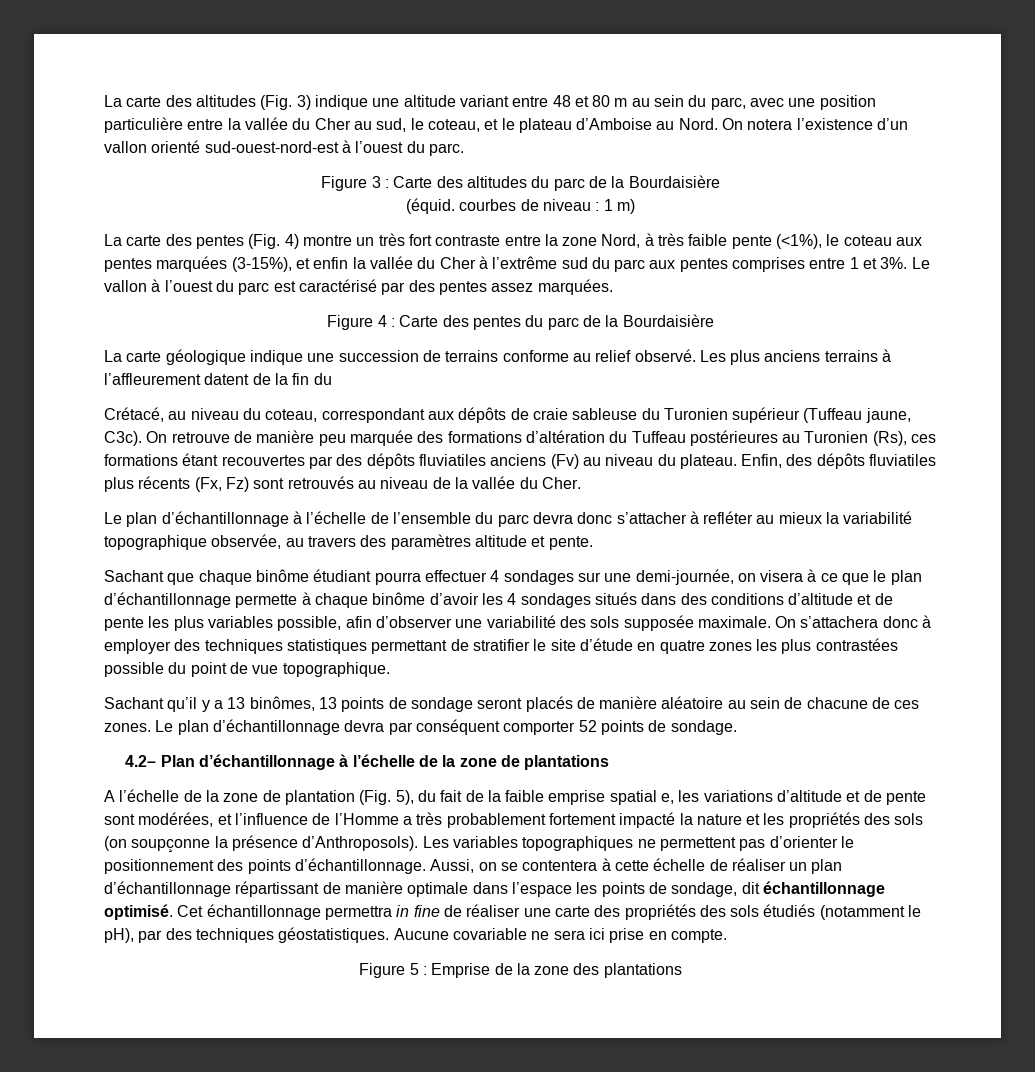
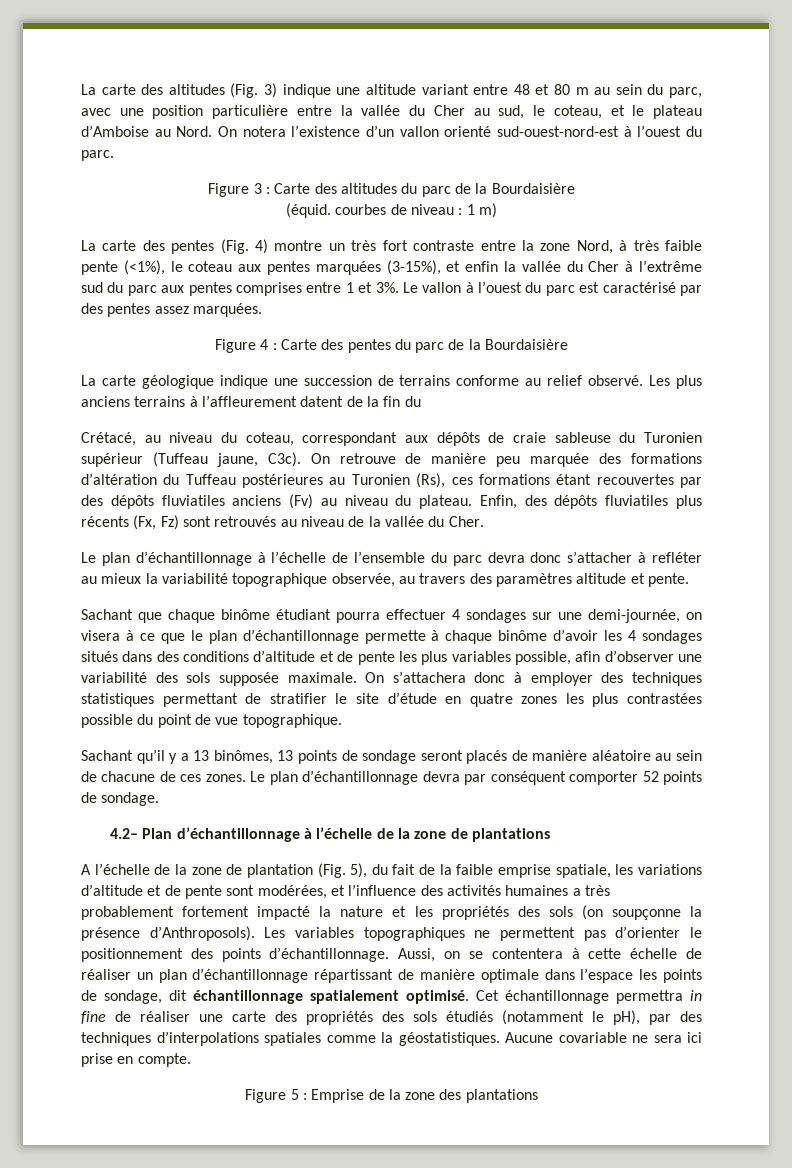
- A l’échelle de la zone de plantation (Fig. 5), du fait de la faible emprise spatial e, les variations d’altitude et de pente sont modérées, et l’influence de l’Homme a très probablement fortement impacté la nature et les propriétés des sols (on soupçonne la présence d’Anthroposols).
+ A l’échelle de la zone de plantation (Fig. 5), du fait de la faible emprise spatiale, les variations d’altitude et de pente sont modérées, et l’influence des activités humaines a très probablement fortement impacté la nature et les propriétés des sols (on soupçonne la présence d’Anthroposols).
- Aussi, on se contentera à cette échelle de réaliser un plan d’échantillonnage répartissant de manière optimale dans l’espace les points de sondage, dit échantillonnage optimisé.
+ Aussi, on se contentera à cette échelle de réaliser un plan d’échantillonnage répartissant de manière optimale dans l’espace les points de sondage, dit échantillonnage spatialement optimisé.
- Cet échantillonnage permettra in fine de réaliser une carte des propriétés des sols étudiés (notamment le pH), par des techniques géostatistiques.
+ Cet échantillonnage permettra in fine de réaliser une carte des propriétés des sols étudiés (notamment le pH), par des techniques d’interpolations spatiales comme la géostatistiques.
◆ ◆ ◆ ◆ ◆ ◆ ◆
▶ DIRECTIONS FOR THIS TASK: Scan the records for the word "techniques". Copy each line where it turns up.

▶ ANSWER SPACE:
- Cet échantillonnage permettra in fine de réaliser une carte des propriétés des sols étudiés (notamment le pH), par des techniques géostatistiques.
+ Cet échantillonnage permettra in fine de réaliser une carte des propriétés des sols étudiés (notamment le pH), par des techniques d’interpolations spatiales comme la géostatistiques.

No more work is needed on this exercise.